### EXERCISE GOAL
A single number is wanted: how many lines of the records below contain the word "otorgados".

[Source records]

[Start of section]

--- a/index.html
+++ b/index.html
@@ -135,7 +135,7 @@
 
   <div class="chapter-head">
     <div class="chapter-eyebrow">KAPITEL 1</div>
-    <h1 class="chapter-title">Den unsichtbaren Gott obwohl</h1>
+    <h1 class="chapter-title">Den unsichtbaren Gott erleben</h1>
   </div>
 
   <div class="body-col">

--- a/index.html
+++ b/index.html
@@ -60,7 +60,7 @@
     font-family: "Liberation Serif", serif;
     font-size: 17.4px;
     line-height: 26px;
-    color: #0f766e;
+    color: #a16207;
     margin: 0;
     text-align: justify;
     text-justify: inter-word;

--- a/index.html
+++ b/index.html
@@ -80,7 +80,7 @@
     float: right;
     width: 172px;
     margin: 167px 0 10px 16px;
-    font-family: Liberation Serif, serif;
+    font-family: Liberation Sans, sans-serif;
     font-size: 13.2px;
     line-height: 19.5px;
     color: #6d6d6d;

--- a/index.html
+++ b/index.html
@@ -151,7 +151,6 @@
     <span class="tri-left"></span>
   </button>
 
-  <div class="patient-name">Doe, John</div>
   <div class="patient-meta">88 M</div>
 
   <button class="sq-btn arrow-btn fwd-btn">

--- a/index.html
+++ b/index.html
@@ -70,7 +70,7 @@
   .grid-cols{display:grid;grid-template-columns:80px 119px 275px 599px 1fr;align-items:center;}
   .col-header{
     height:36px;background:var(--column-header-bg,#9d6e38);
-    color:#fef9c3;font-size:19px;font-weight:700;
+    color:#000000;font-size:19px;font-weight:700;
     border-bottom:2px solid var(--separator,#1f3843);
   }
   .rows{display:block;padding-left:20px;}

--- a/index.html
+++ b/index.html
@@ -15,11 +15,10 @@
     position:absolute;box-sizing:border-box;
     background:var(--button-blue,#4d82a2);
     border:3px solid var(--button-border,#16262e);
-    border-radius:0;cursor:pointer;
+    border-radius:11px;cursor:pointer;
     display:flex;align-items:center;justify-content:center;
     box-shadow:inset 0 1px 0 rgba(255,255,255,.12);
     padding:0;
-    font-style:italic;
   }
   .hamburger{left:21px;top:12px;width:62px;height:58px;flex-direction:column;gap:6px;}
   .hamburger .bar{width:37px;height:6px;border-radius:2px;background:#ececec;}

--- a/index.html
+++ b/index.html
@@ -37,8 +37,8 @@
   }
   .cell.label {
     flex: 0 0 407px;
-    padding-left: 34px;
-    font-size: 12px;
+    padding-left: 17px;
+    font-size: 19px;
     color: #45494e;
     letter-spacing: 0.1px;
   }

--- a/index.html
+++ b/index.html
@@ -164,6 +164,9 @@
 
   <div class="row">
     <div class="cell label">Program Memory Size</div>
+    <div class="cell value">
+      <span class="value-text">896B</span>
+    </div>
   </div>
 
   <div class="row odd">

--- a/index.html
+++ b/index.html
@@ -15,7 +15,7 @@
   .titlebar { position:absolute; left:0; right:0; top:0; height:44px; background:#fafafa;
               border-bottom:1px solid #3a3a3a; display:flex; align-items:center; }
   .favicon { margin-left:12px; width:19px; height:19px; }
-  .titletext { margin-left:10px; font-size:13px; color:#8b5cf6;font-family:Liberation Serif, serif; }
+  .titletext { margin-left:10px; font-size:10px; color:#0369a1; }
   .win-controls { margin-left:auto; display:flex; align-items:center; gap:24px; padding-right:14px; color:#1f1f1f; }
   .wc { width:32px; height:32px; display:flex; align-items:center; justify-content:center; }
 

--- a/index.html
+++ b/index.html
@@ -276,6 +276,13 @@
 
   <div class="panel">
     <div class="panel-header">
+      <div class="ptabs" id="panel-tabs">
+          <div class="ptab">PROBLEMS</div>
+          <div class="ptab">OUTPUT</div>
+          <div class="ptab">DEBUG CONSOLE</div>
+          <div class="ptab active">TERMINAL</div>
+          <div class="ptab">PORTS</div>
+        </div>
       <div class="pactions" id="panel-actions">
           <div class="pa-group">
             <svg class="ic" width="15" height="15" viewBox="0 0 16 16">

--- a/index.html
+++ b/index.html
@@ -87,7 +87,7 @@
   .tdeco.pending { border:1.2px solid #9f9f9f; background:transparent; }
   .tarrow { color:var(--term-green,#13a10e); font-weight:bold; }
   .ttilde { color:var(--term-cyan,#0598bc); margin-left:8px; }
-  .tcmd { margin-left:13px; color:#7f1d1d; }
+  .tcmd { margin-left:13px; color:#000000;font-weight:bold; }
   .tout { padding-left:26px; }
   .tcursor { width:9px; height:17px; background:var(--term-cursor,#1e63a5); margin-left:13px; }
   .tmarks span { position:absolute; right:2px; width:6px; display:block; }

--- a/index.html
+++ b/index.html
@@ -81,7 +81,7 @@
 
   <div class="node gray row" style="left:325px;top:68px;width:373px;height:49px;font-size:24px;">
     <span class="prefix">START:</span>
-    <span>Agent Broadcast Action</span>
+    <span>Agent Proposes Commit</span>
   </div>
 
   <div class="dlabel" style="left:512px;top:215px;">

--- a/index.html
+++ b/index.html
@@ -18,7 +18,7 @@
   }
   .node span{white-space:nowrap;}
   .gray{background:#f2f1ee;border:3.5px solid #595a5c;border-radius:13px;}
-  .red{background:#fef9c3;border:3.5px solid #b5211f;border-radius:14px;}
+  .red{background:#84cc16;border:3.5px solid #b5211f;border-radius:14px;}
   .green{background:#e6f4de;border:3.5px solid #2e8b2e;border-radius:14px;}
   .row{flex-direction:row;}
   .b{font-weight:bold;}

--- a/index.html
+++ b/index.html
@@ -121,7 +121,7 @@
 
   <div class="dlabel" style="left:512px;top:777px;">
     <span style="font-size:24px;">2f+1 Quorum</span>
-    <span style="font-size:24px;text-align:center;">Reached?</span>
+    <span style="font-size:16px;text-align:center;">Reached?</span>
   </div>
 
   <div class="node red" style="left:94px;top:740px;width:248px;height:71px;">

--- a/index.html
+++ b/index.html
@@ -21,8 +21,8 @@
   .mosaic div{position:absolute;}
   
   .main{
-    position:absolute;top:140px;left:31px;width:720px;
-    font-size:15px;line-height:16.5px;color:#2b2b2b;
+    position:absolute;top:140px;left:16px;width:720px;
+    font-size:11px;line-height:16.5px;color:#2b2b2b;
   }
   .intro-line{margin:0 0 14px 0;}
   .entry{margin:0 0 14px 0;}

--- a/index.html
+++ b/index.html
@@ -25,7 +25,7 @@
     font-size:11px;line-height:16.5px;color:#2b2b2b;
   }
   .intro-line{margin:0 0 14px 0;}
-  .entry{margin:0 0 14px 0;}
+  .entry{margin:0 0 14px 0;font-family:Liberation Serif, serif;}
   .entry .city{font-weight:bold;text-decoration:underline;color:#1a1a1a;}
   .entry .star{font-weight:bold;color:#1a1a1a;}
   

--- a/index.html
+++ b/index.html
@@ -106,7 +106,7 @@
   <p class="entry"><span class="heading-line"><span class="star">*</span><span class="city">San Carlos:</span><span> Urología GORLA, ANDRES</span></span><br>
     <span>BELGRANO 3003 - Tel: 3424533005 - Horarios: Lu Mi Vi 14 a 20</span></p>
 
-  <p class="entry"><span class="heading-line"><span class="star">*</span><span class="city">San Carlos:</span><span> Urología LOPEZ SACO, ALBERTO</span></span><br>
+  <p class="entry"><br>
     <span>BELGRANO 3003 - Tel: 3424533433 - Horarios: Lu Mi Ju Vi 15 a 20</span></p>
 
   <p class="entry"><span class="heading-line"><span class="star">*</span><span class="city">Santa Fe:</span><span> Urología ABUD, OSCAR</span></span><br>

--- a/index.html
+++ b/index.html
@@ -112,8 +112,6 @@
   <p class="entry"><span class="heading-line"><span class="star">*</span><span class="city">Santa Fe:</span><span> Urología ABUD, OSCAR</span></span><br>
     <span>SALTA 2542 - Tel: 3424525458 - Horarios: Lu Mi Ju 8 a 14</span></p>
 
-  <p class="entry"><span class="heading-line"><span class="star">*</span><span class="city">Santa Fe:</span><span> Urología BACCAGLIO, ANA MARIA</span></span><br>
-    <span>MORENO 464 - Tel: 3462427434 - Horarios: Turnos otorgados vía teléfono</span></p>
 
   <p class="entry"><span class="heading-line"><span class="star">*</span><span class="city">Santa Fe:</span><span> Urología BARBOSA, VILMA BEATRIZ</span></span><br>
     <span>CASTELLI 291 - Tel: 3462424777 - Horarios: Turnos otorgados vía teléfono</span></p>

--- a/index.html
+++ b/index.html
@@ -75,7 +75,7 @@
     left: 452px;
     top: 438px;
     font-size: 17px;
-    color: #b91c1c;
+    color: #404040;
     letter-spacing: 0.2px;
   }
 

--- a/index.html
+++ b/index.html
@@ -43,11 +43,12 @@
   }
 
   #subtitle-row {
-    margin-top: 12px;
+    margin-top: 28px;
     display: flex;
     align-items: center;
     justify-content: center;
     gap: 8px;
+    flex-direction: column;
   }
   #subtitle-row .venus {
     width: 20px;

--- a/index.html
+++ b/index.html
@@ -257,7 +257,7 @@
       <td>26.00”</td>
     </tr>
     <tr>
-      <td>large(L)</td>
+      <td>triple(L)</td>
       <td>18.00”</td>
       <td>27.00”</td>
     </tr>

[End of section]

### EXERCISE ANSWER
2